Start of Block

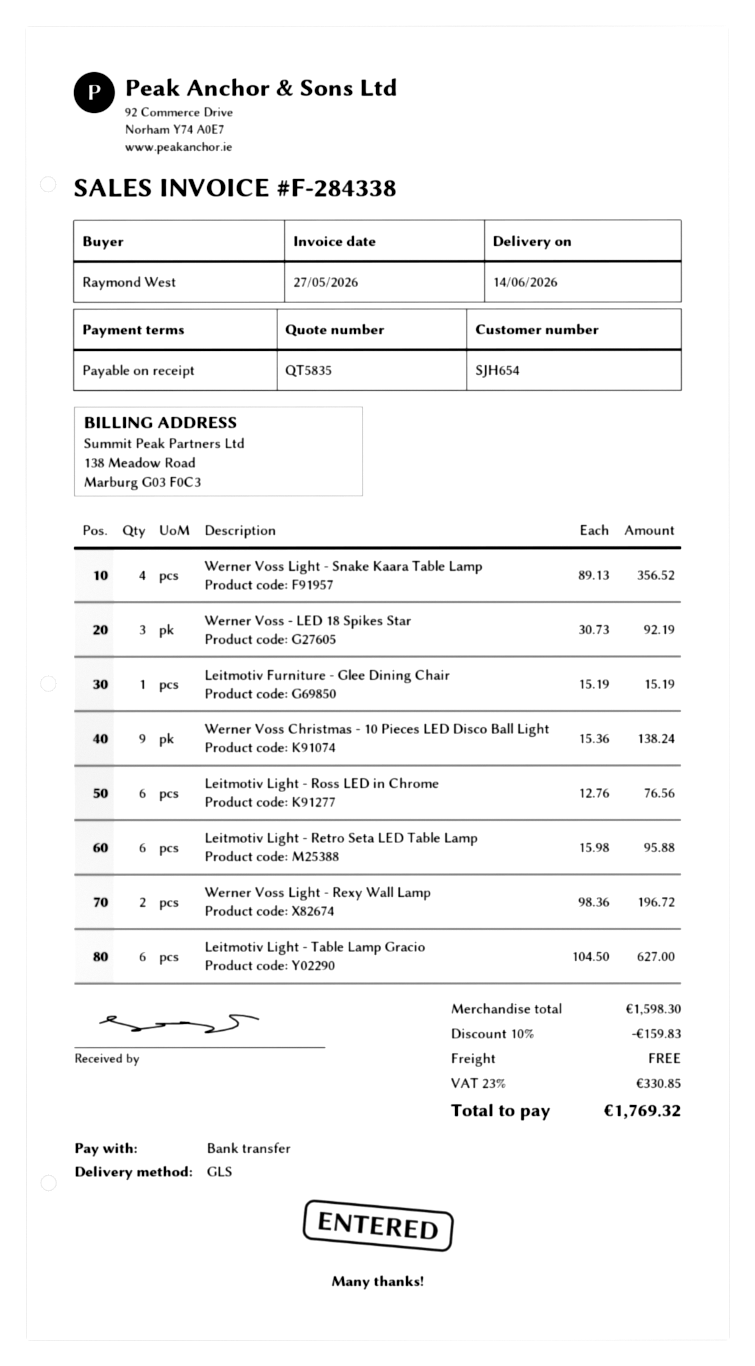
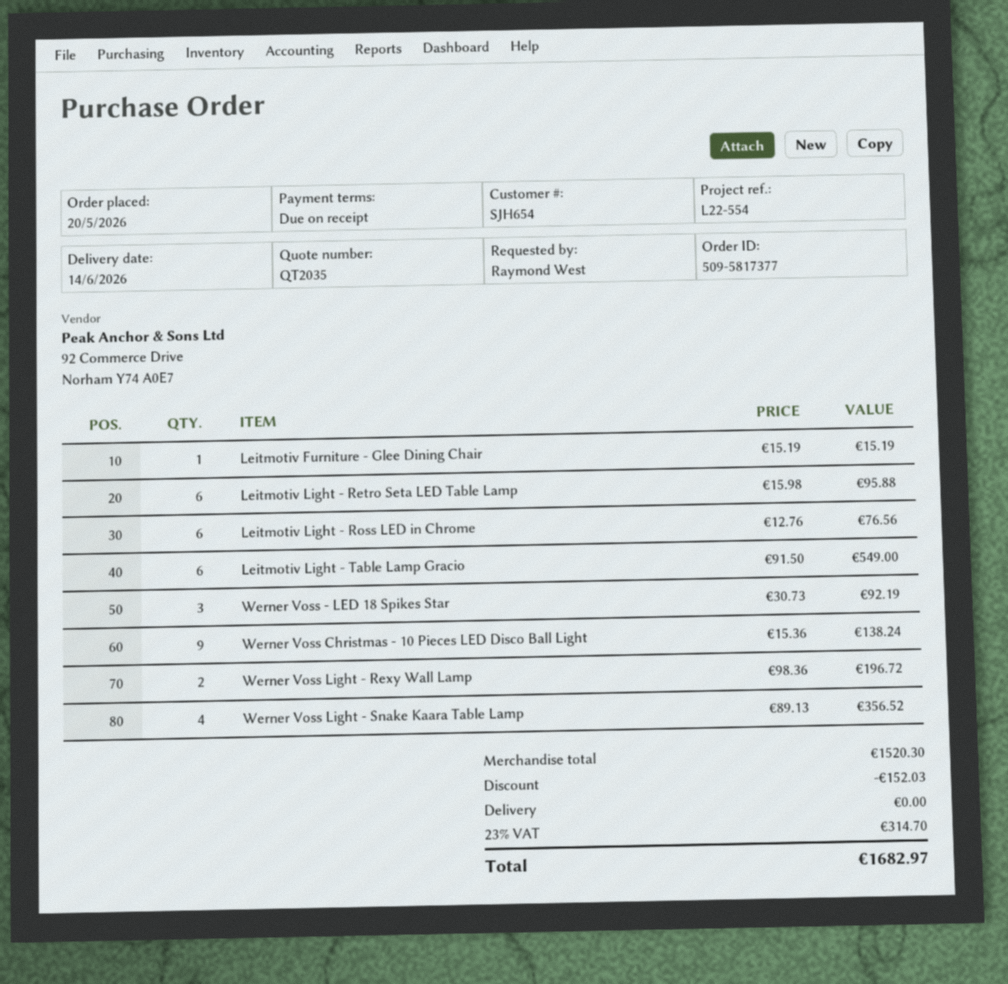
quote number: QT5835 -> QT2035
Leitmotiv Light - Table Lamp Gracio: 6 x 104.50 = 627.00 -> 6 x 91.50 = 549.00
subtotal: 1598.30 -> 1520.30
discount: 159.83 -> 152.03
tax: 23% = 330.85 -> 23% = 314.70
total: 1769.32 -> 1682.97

End of Block

__BRIEF__
Omit the pictures, and quote the material above exactly as given.

__RESULT__
quote number: QT5835 -> QT2035
Leitmotiv Light - Table Lamp Gracio: 6 x 104.50 = 627.00 -> 6 x 91.50 = 549.00
subtotal: 1598.30 -> 1520.30
discount: 159.83 -> 152.03
tax: 23% = 330.85 -> 23% = 314.70
total: 1769.32 -> 1682.97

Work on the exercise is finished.